The Al membrane having a thickness of 0.1 μm obtained in Example 1 has a spectral transmission characteristic as shown in FIG. 3 in the soft X-ray region, and is disposed between the SOR light source and the sample as shown in FIG. Thus, it could be used as a bandpass filter having a transmission band of 25 to 100 eV. In this case, the beam line, the membrane filter, and the sample were placed in a high vacuum.

[Brief description of the drawings]

FIG. 1 is a diagram showing a method for manufacturing a metal membrane which is an example of an embodiment of the present invention.

FIG. 2 is a diagram showing an arrangement in a case where an Al membrane according to the present invention is used as a band pass filter of a SOR light source.

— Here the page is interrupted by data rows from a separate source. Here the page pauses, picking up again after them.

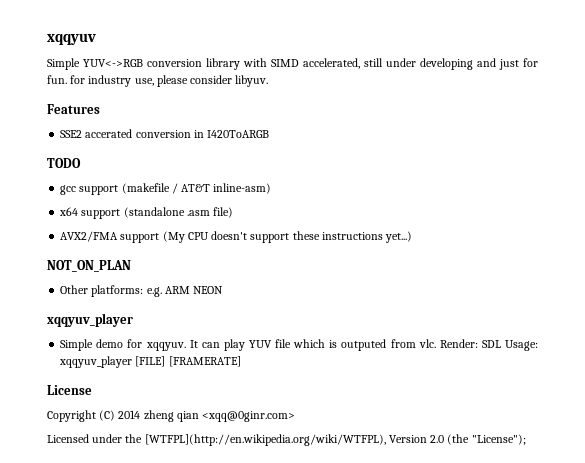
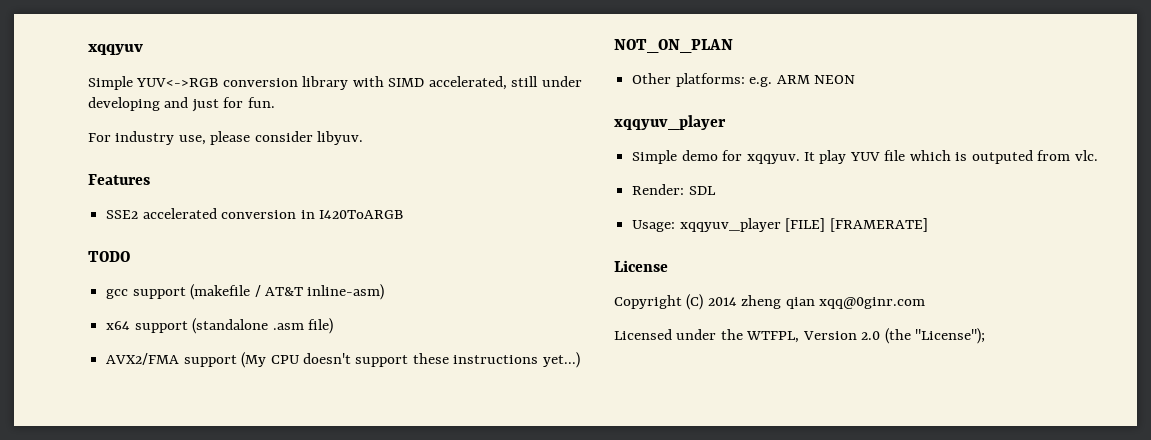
[70,75,86,84] for -> [88,133,111,142] // For
[85,129,133,138] accerated -> [142,208,217,219] accelerated
[201,342,220,348] can -> (815, 156) none
(436, 343) none -> (1098, 155) //
(501, 344) none -> (716, 190) //
[202,411,296,422] <xqq@0ginr.com> -> [819,297,926,309] xqq@0ginr.com
[144,434,386,446] [WTFPL](http://en.wikipedia.org/wiki/WTFPL), -> [746,331,800,343] WTFPL,

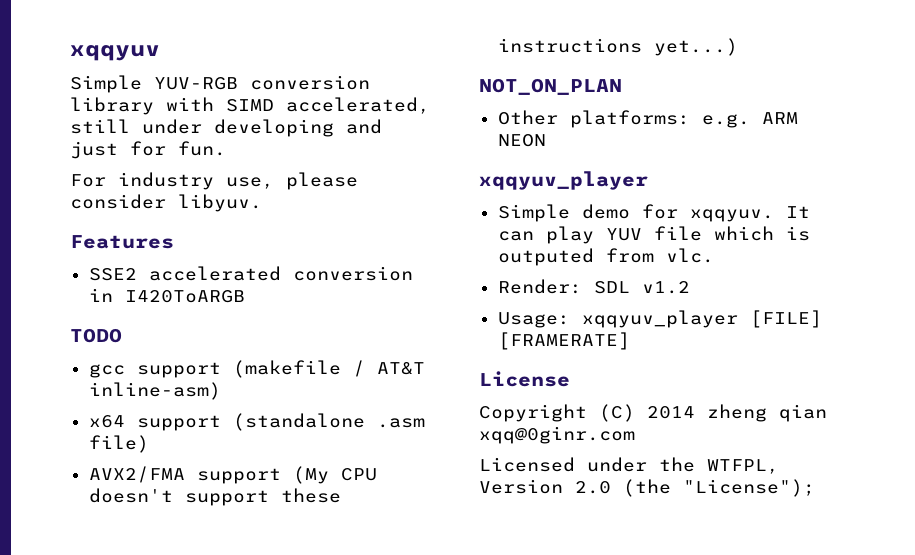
[136,78,219,87] YUV<->RGB -> [154,77,238,90] YUV-RGB
(815, 156) none -> [497,231,534,241] can
(716, 190) none -> [641,281,690,294] v1.2

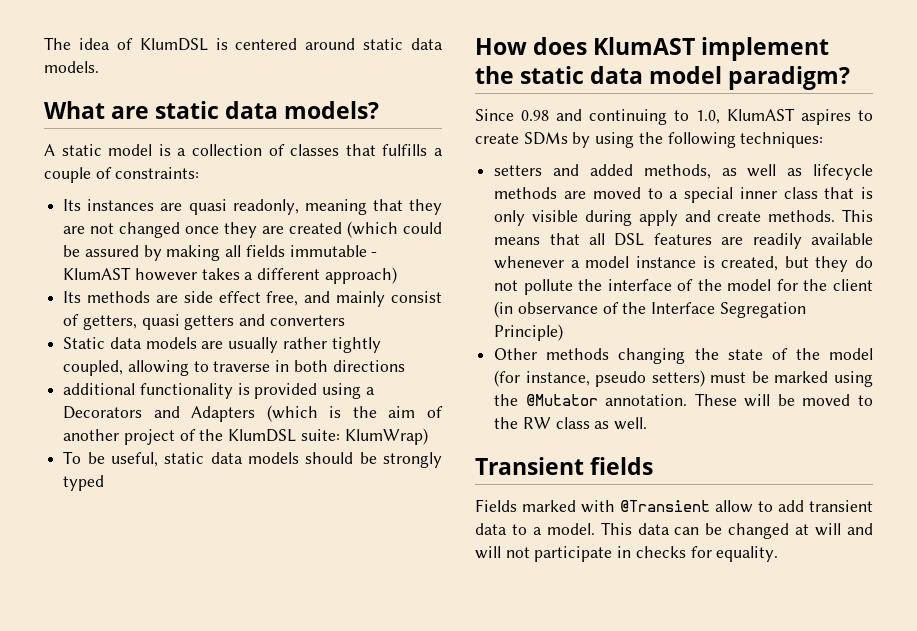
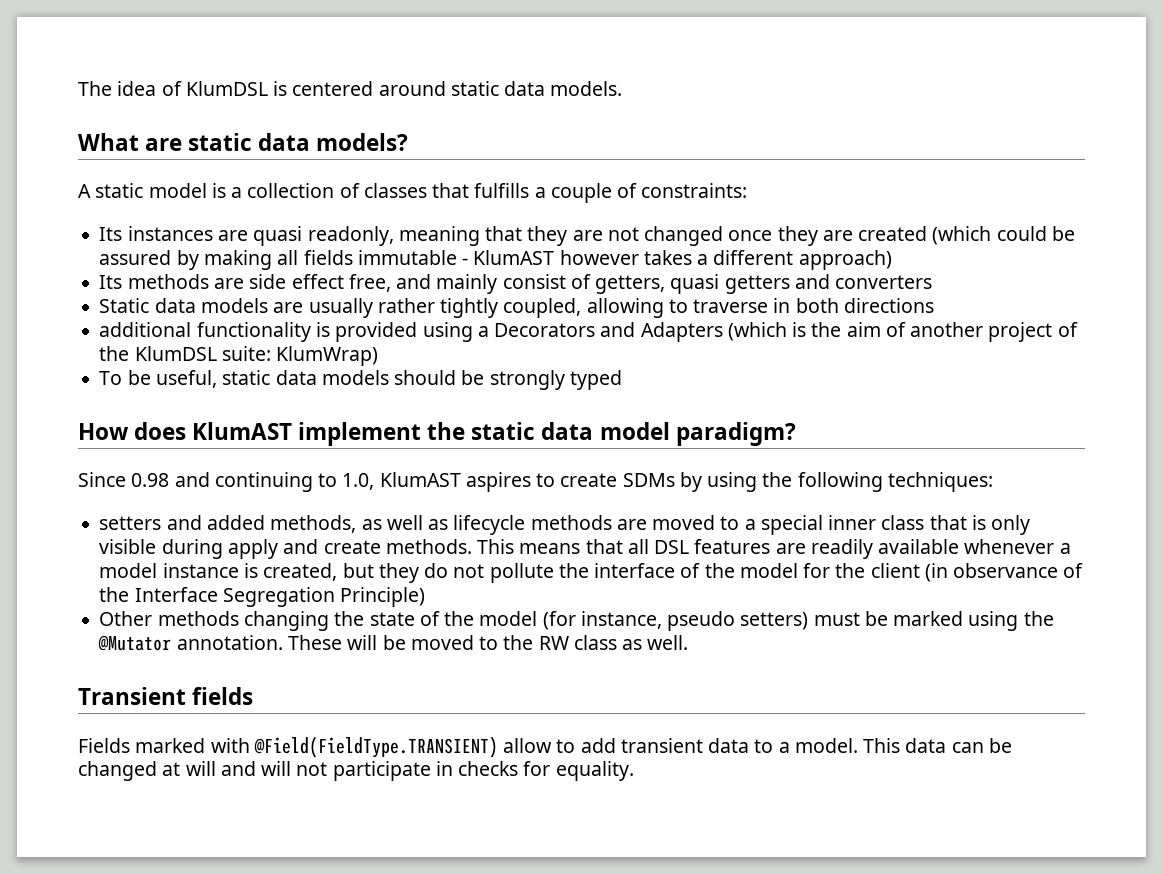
[620,500,710,512] @Transient -> [253,736,498,758] @Field(FieldType.TRANSIENT)

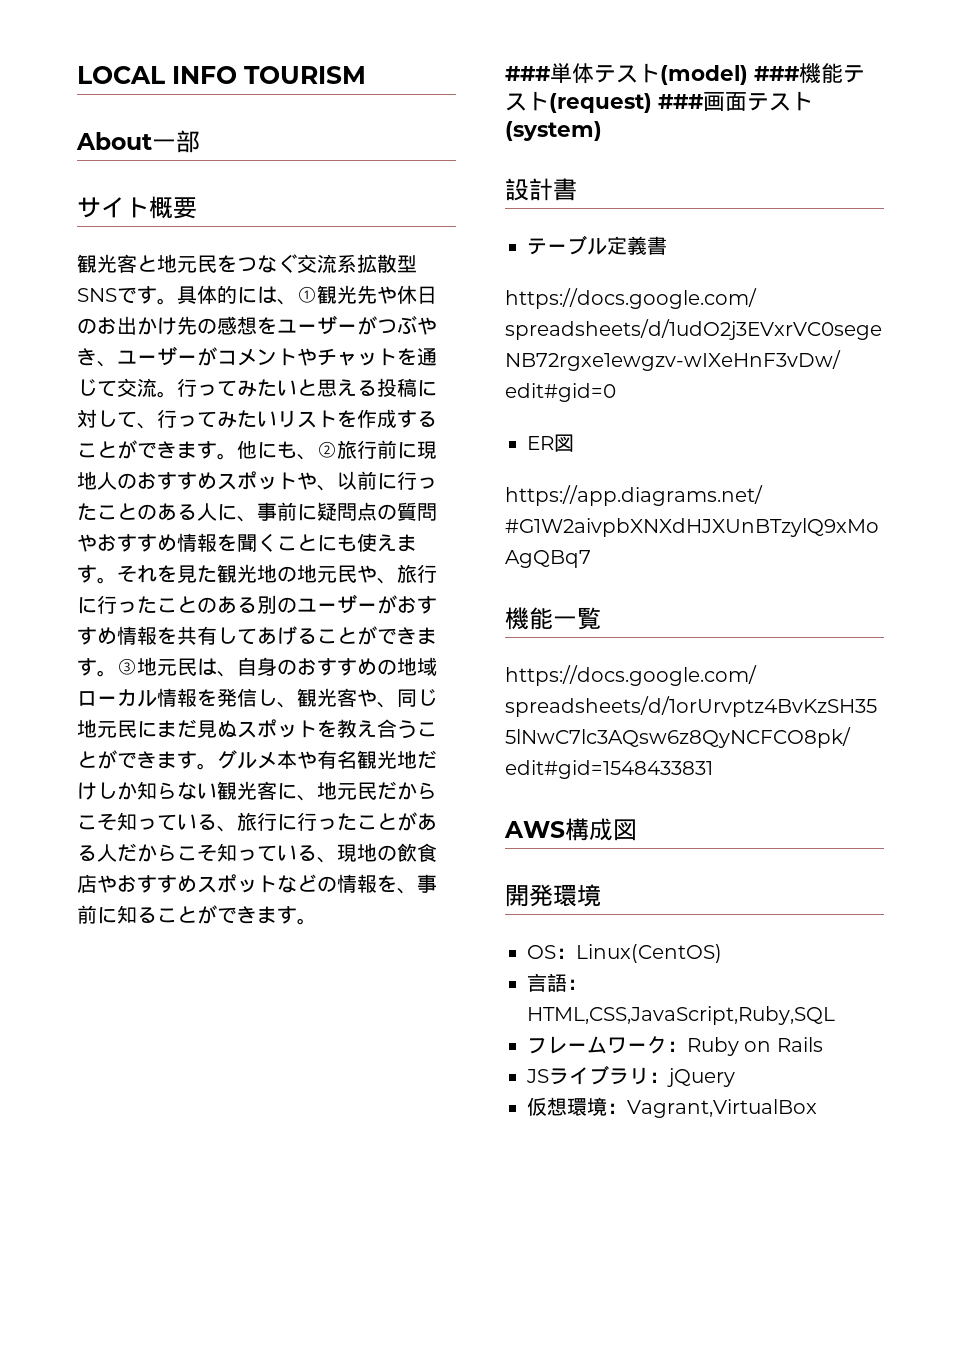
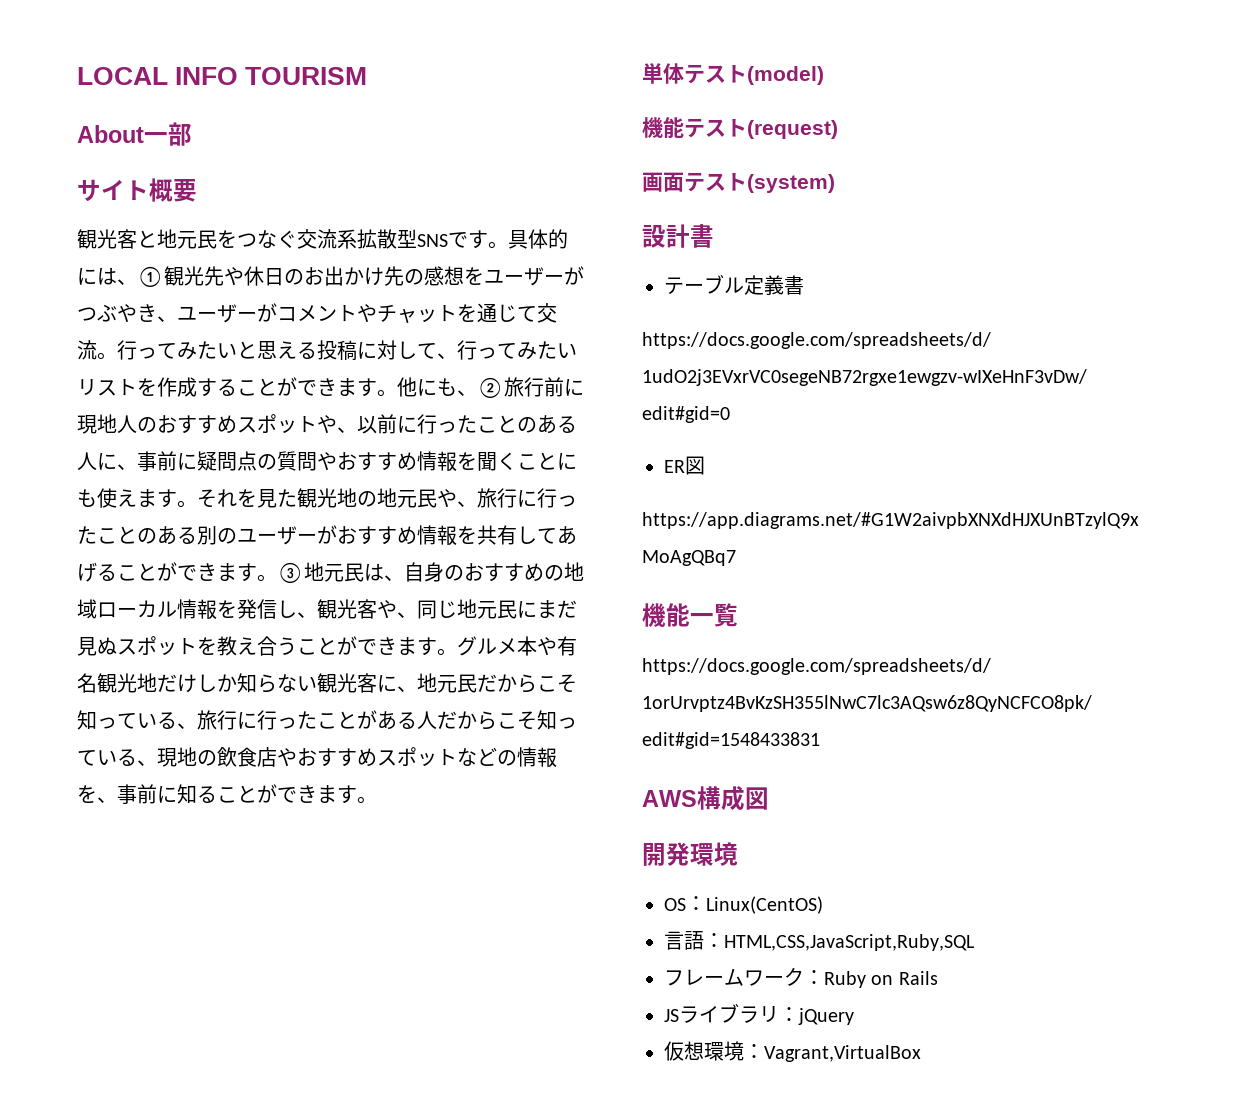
[505,66,551,81] ### -> (377, 800) none
[754,66,800,81] ### -> (824, 75) //
[658,94,704,109] ### -> (838, 129) //

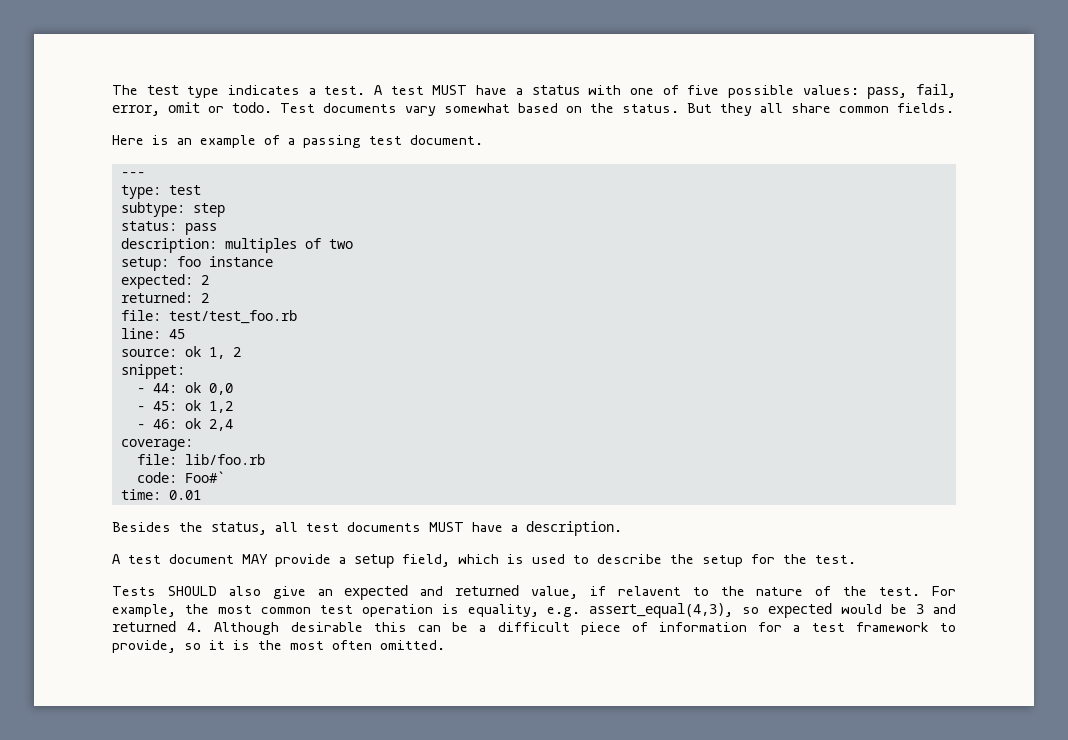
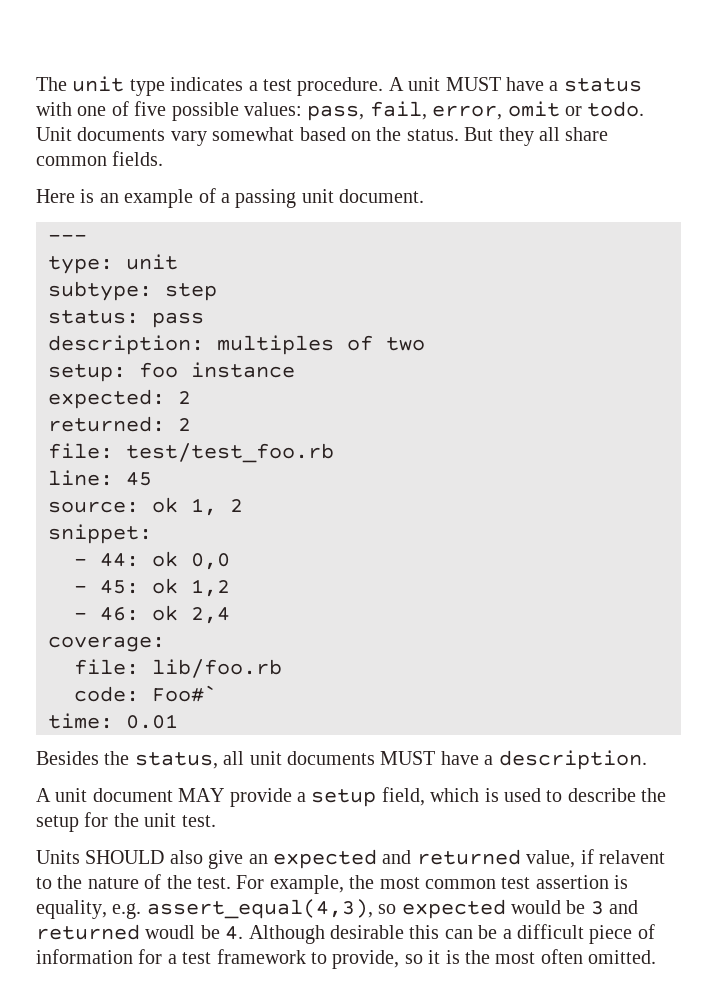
[146,85,179,95] test -> [72,76,125,92] unit
[324,85,424,95] test. A test -> [263,77,441,96] test procedure. A unit
[280,103,315,113] Test -> [36,127,72,141] Unit
[369,136,402,145] test -> [301,189,334,203] unit
[168,185,201,195] test -> [126,254,178,270] unit
[306,523,339,532] test -> [249,751,282,765] unit
[128,555,161,564] test -> [55,788,88,802] unit
(807, 559) none -> [144,813,177,827] unit
[112,586,156,596] Tests -> [36,850,80,864] Units
[361,604,433,617] operation -> [535,875,609,889] assertion
(176, 626) none -> [145,925,220,939] woudl be

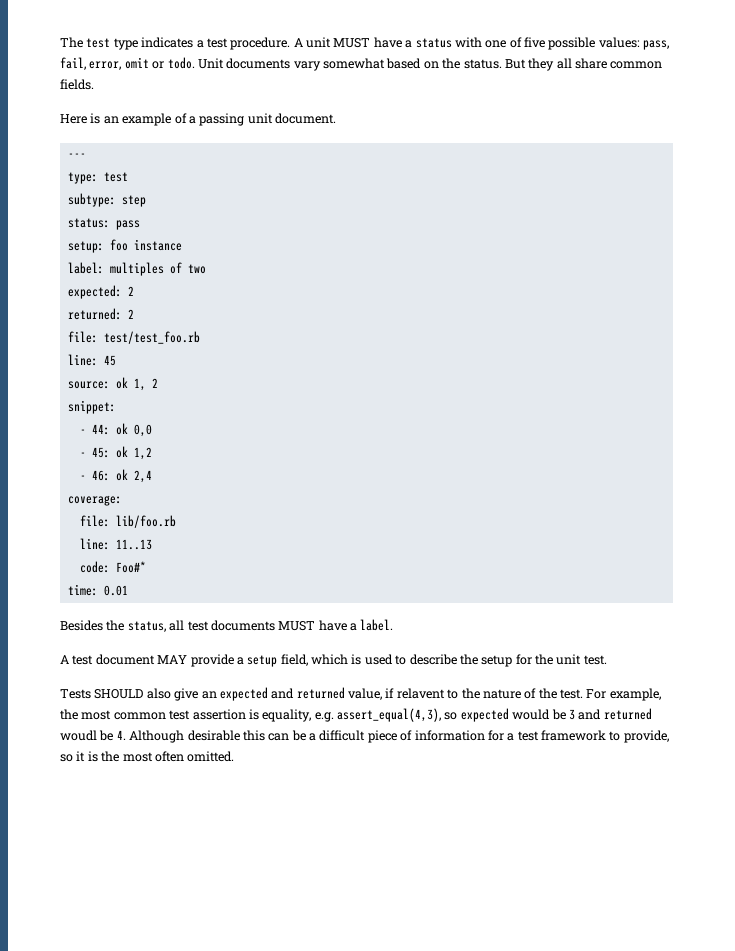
[72,76,125,92] unit -> [86,38,111,48] test
[126,254,178,270] unit -> [103,172,128,182] test
[48,335,204,355] description: -> [67,239,182,253] [67,262,104,274] setup: foo instance // label:
[48,362,295,382] // setup: foo instance -> (206, 269) none
(282, 668) none -> [79,538,152,550] // line: 11..13
[152,685,217,702] Foo#` -> [115,561,146,573] Foo#*
[249,751,282,765] unit -> [187,621,209,631] test
[498,750,647,770] [36,788,88,802] description. // A unit -> [360,619,394,631] [60,655,94,665] label. // A test
[36,850,80,864] Units -> [60,689,91,699] Tests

FIG. 3 is a view showing a spectral transmittance when an Al membrane according to the present invention is used as a filter.

[Explanation of symbols]

 DESCRIPTION OF SYMBOLS 1 ... Silicon single crystal 2 ... SiN film 3 ... Resist 4 ... Metal membrane

Claims (4)

[Claims] 1. A method for producing a metal membrane, comprising using a nitride membrane as a support layer when forming a metal layer, and thereafter removing a part of the nitride membrane by dry etching. 2. The method for producing a metal membrane according to claim 1, wherein the nitride membrane is formed on a Si single crystal wafer substrate, and after the film formation, a part of the Si single crystal wafer substrate. A method for producing a metal membrane, characterized in that the method is formed by etching to remove metal. 3. A metal filter comprising a metal membrane produced by the method for producing a metal membrane according to claim 1. 4. The metal filter according to claim 3, wherein said metal membrane is made of Al, Ti, Zr or a metal containing these as a main component.